[Start of Attachment]

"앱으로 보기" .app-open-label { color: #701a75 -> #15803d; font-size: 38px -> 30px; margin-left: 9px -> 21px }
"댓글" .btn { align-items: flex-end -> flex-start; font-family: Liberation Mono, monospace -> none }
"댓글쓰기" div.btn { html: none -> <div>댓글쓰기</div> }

[End of Attachment]
[Start of Attachment]

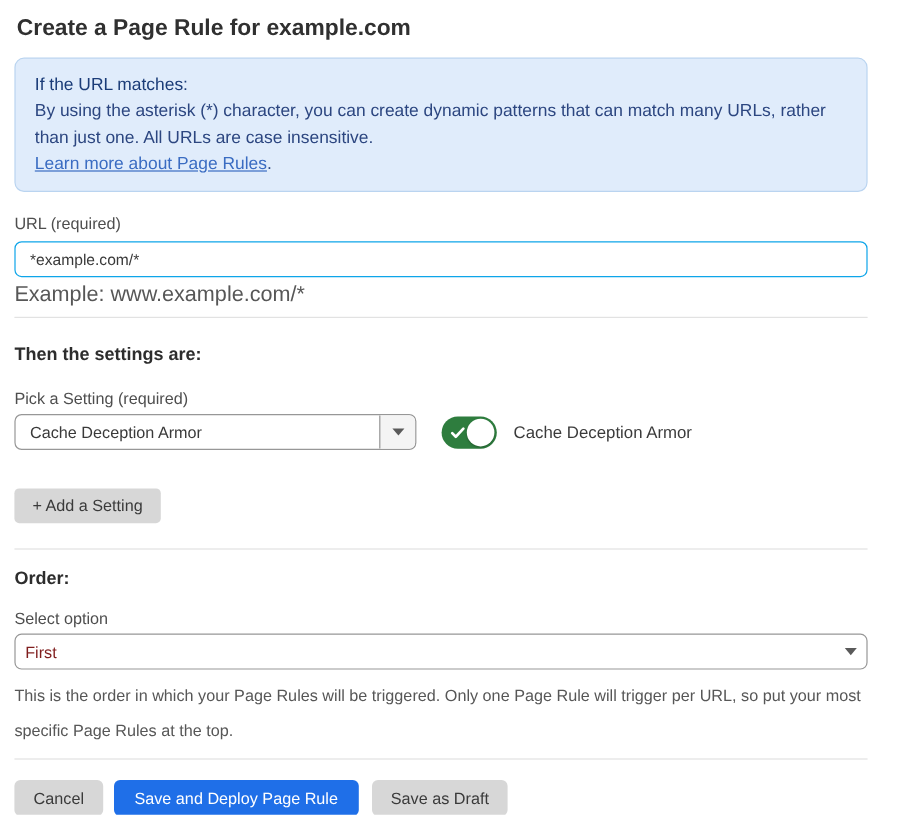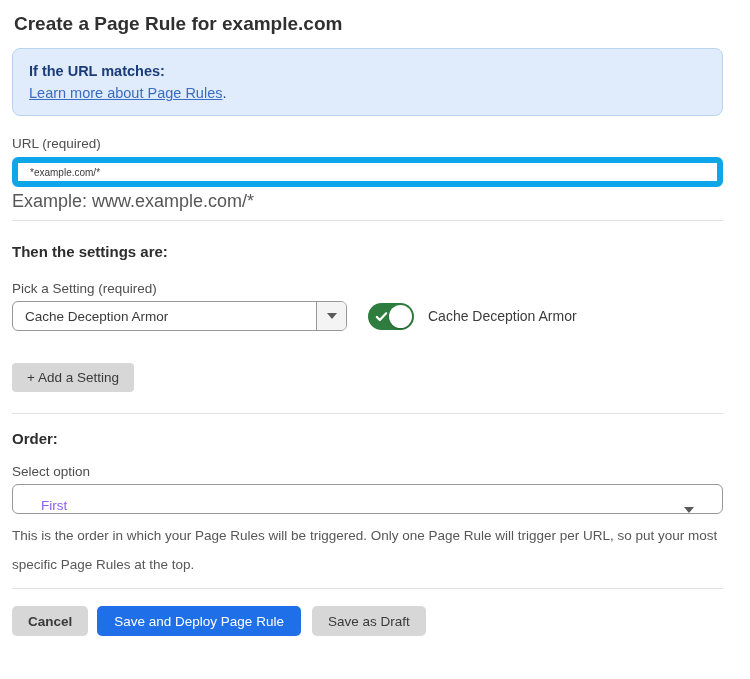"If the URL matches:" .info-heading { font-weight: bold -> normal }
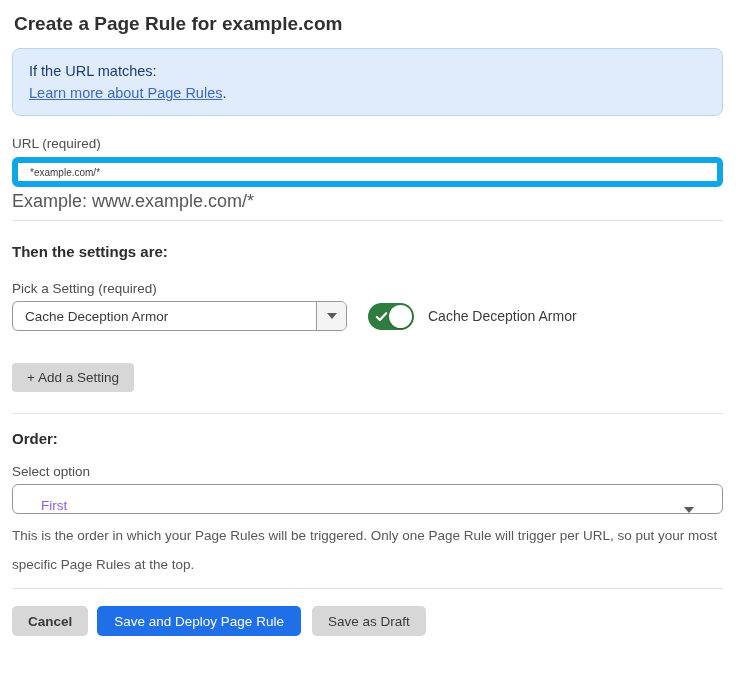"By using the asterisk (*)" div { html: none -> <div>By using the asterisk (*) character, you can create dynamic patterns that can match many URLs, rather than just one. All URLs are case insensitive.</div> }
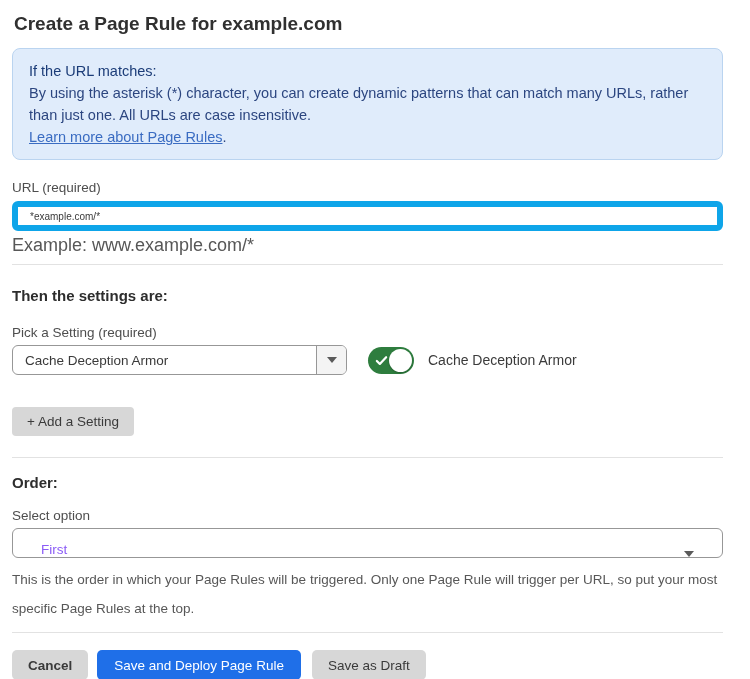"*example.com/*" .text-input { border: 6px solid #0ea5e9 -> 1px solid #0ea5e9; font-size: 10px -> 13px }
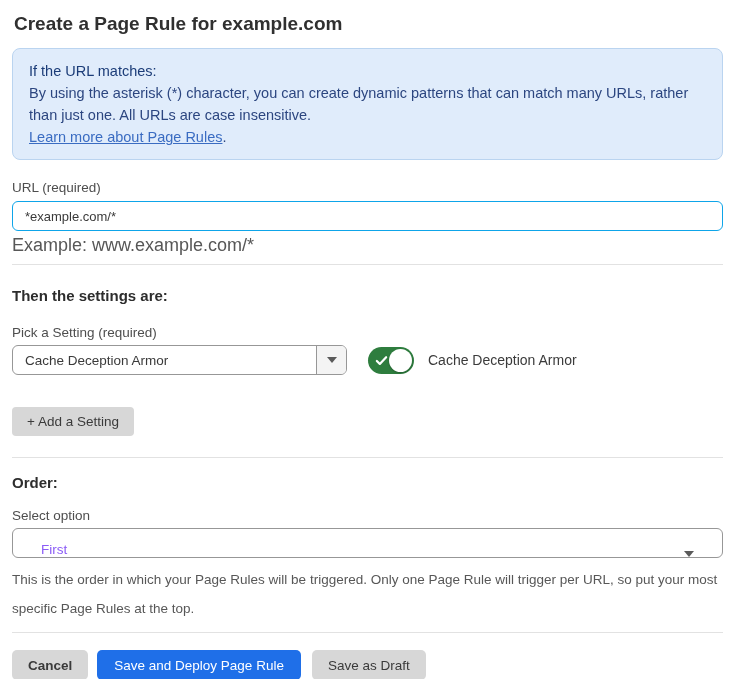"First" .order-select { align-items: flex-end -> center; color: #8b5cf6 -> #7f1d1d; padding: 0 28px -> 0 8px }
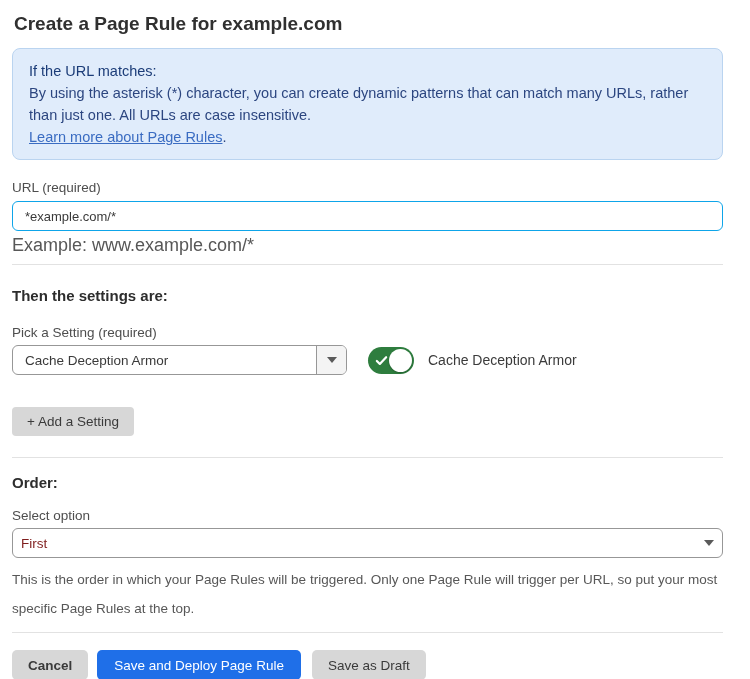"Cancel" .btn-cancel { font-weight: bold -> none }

[End of Attachment]
[Start of Attachment]

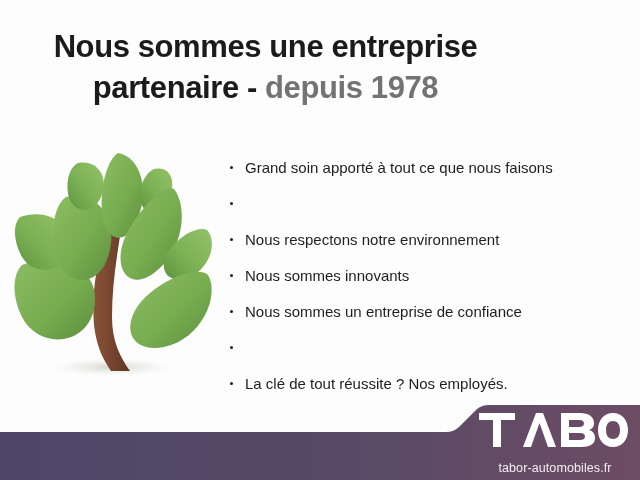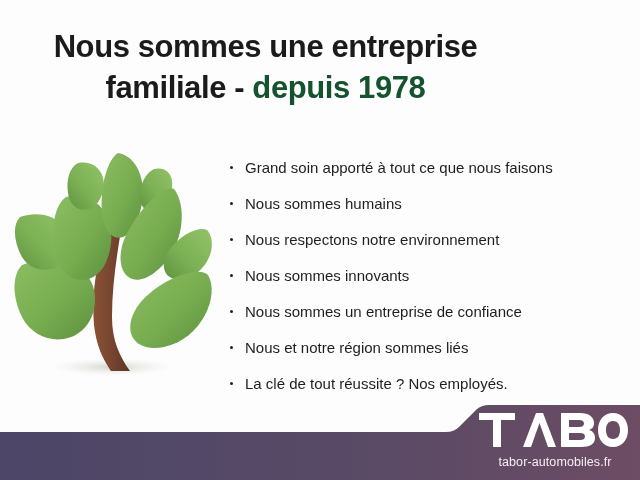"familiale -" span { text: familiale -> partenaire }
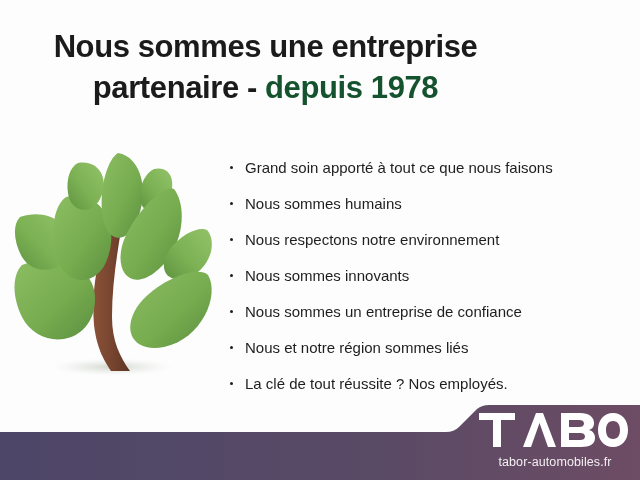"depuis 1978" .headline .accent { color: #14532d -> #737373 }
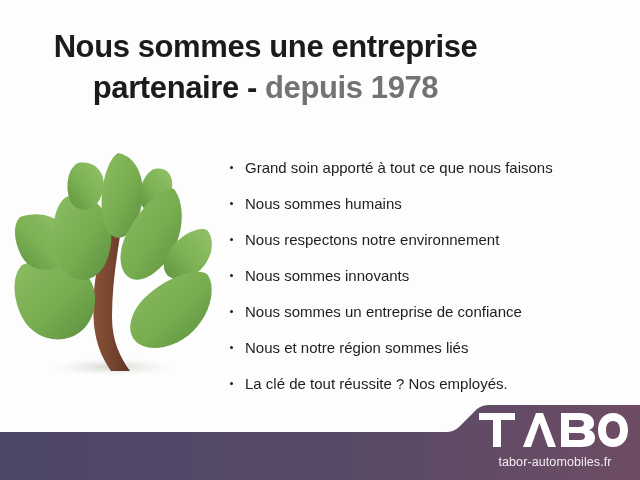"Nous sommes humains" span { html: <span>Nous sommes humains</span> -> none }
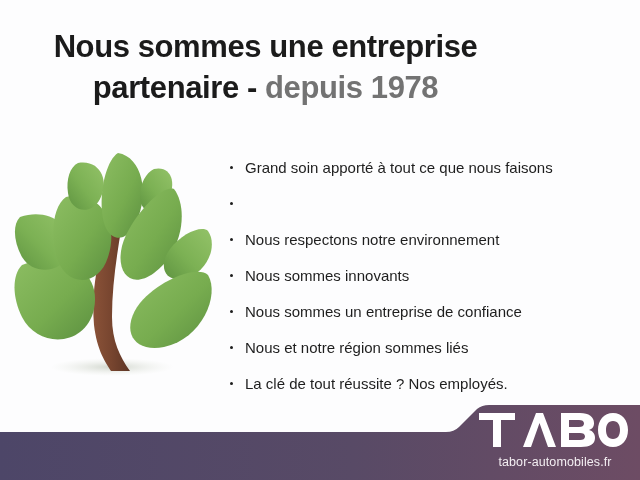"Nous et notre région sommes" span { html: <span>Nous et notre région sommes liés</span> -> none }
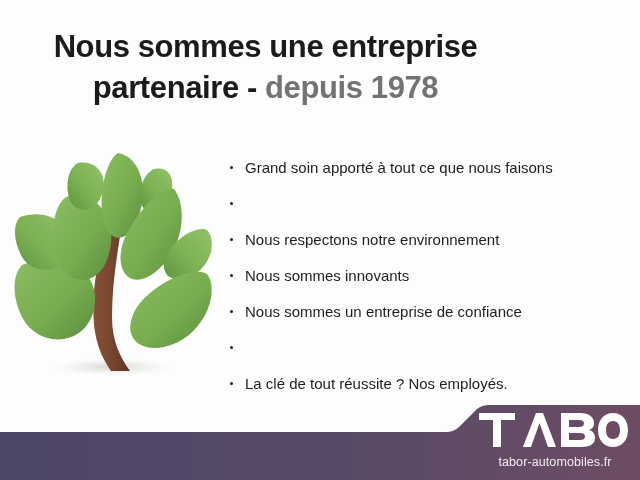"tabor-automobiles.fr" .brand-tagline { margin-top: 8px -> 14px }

[End of Attachment]

-- Work to complete --
Retype, in the same exact form, the lines of the material above from the line holding "color: #701a75 ->" through the line holding "none -> <div>댓글쓰기</div>".

-- Reply to the task --
"앱으로 보기" .app-open-label { color: #701a75 -> #15803d; font-size: 38px -> 30px; margin-left: 9px -> 21px }
"댓글" .btn { align-items: flex-end -> flex-start; font-family: Liberation Mono, monospace -> none }
"댓글쓰기" div.btn { html: none -> <div>댓글쓰기</div> }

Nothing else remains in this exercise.